Over the weekend, we saw The Woman in Gold. Starring Helen Mirren and Ryan Reynolds, the movie is the true story of Maria Altmann, who battled the Austrian government to reclaim a family painting (the stunning Portrait of Adele Bloch-Bauer I, or Woman in Gold, by Gustav Klimt) that had been stolen by the Nazis.
The movie probably isn’t going to win any awards (it has a 52% fresh rating on Rotten Tomatoes), but the story is fascinating. After her sister dies, Maria is sorting through her things and discovers correspondence related to a previous attempt to reclaim the portrait of their aunt, which the Austrian gallery had claimed had been bequeathed to them in the aunt’s will. Intrigued by the revelation that previous lawyers had never been able to view the will itself, Maria hires Randy, the son of a friend and a young lawyer struggling to establish himself.
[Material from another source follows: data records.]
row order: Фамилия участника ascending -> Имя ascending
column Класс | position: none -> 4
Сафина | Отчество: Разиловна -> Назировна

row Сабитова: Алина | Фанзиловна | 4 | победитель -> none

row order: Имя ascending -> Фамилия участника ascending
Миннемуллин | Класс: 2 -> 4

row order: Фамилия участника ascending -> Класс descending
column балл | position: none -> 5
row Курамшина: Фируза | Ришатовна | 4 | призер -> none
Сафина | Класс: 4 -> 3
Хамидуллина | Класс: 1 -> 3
The Austrian government views the portrait as a national treasure and is not prepared to let go without a fight. You can stop reading here if you’re worried about spoilers – but it’s not hard to guess that the movie has a happy ending. (How depressing would it be if, after all the personal sacrifices that were made and soul searching that was done, the movie simply ended with our heroes in defeat?)
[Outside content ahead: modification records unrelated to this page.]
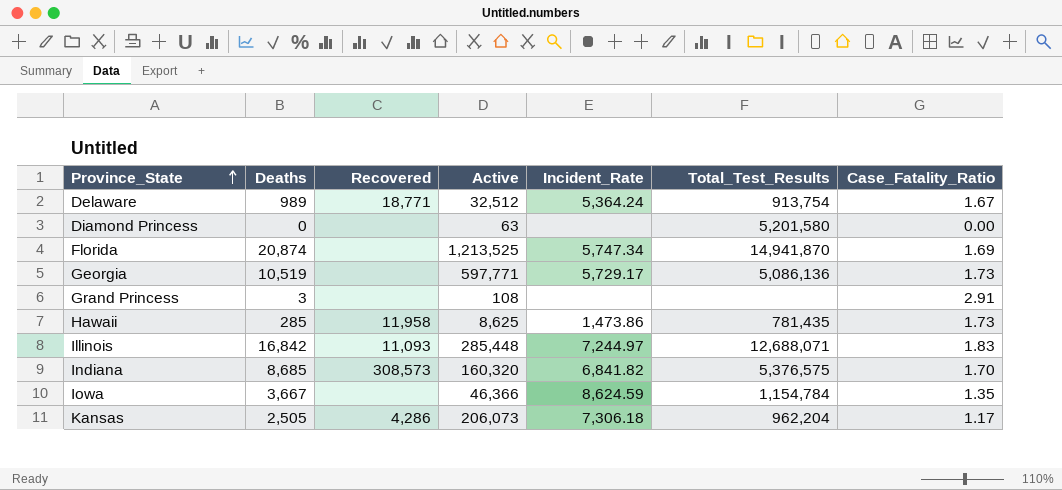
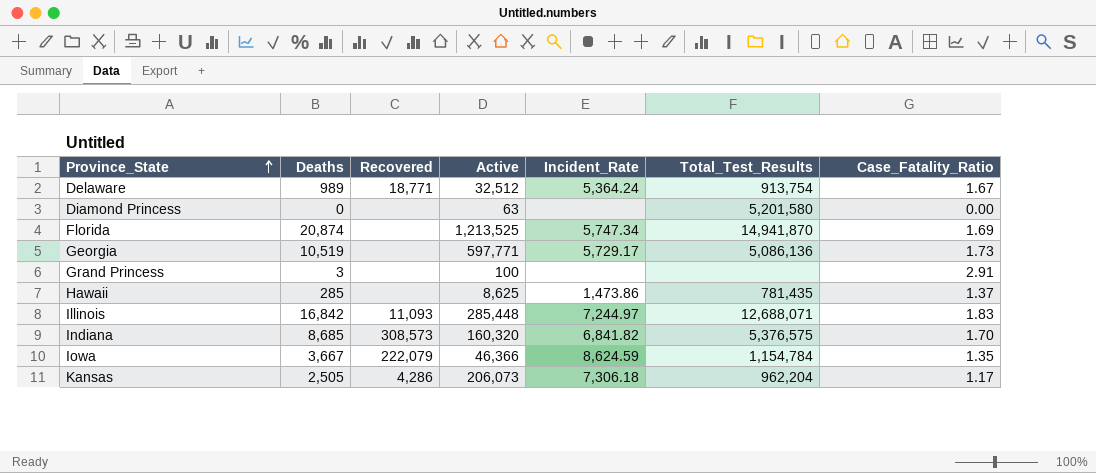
Grand Princess | Active: 108 -> 100
Hawaii | Recovered: 11,958 -> none
Hawaii | Case_Fatality_Ratio: 1.73 -> 1.37
Iowa | Recovered: none -> 222,079

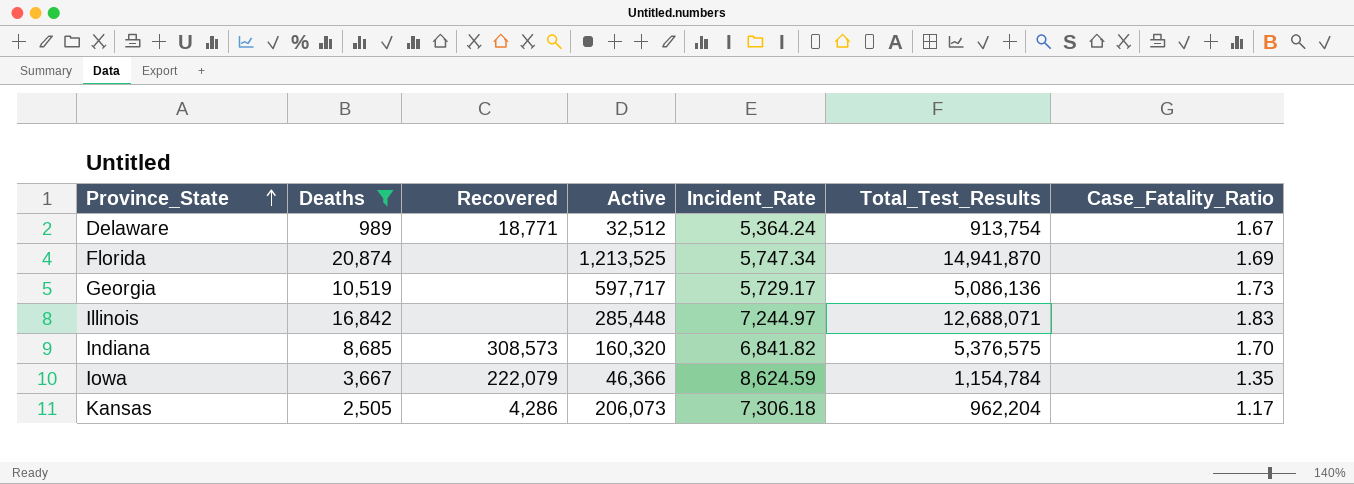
filter: none -> Deaths >= 989
Georgia | Active: 597,771 -> 597,717
Illinois | Recovered: 11,093 -> none

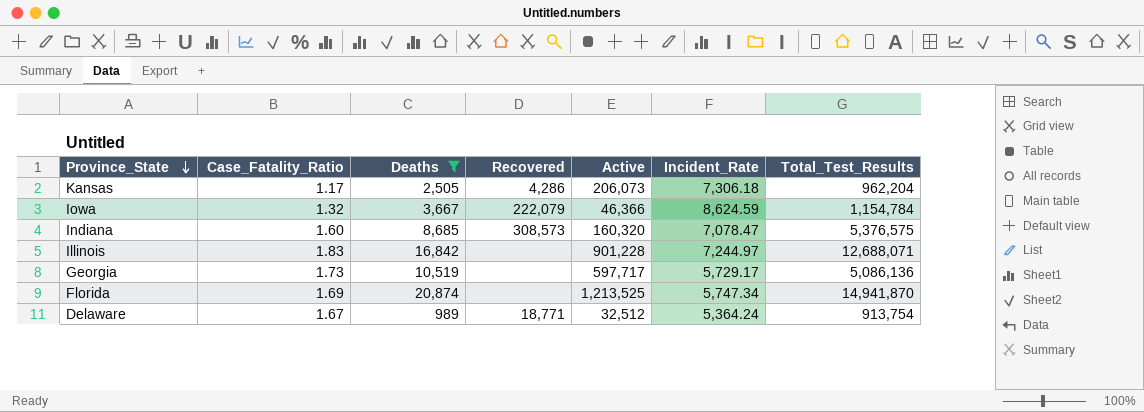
row order: Province_State ascending -> Province_State descending
column Case_Fatality_Ratio | position: 7 -> 2
Iowa | Case_Fatality_Ratio: 1.35 -> 1.32
Indiana | Case_Fatality_Ratio: 1.70 -> 1.60
Indiana | Incident_Rate: 6,841.82 -> 7,078.47
Illinois | Active: 285,448 -> 901,228

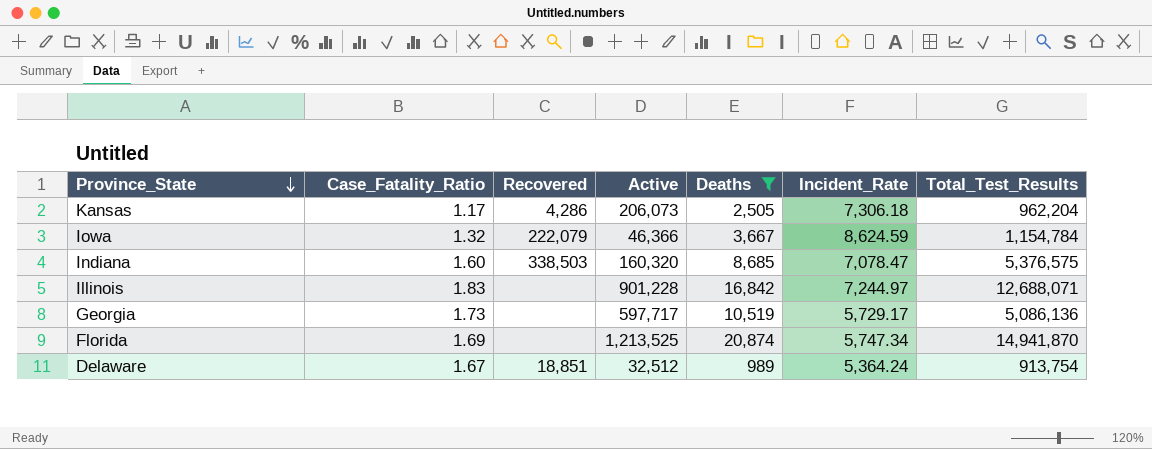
column Deaths | position: 3 -> 5
Indiana | Recovered: 308,573 -> 338,503
Delaware | Recovered: 18,771 -> 18,851

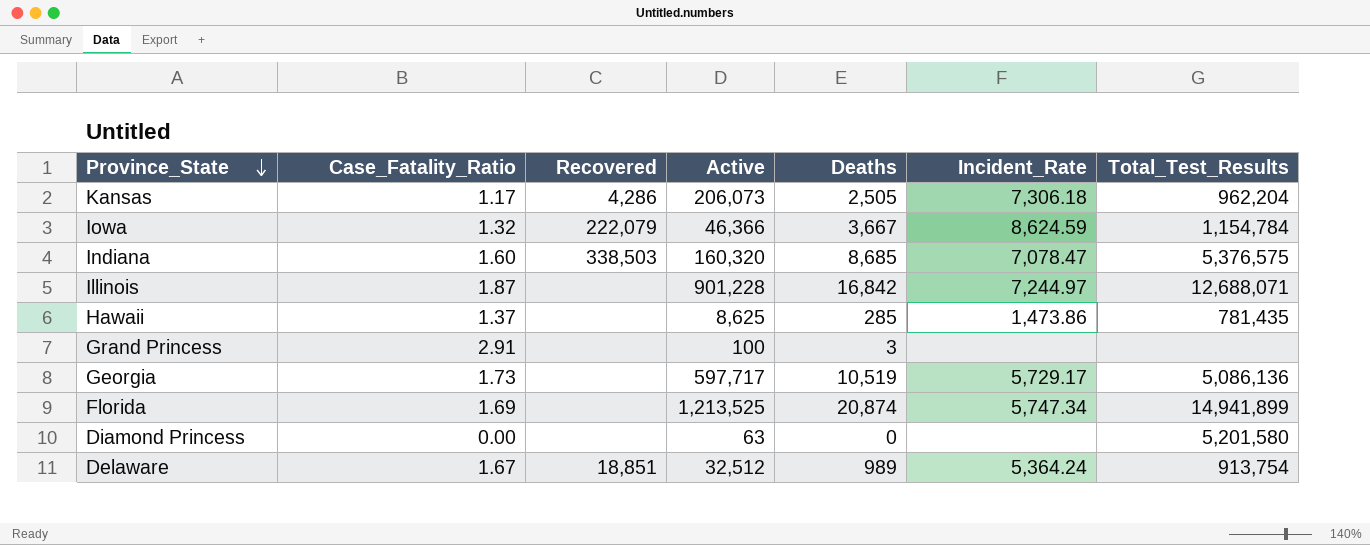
filter: Deaths >= 989 -> none
Illinois | Case_Fatality_Ratio: 1.83 -> 1.87
Florida | Total_Test_Results: 14,941,870 -> 14,941,899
Even after Maria and Randy dig up the original copy of the will – as well as some other documents proving that the painting is being held illegally by the gallery – an Austrian restitution committee refuses to return the painting. Randy and Maria find a loophole allowing them to sue the Austrian government in American courts. Unsurprisingly, the Austrian government opposes that, and, before you know it, they’re appearing before the Supreme Court. The eventually agree to mediation, and then to have the dispute arbitrated in Austria. After reviewing the evidence, the arbitration panel finds in favor of our heroes, and justice prevails.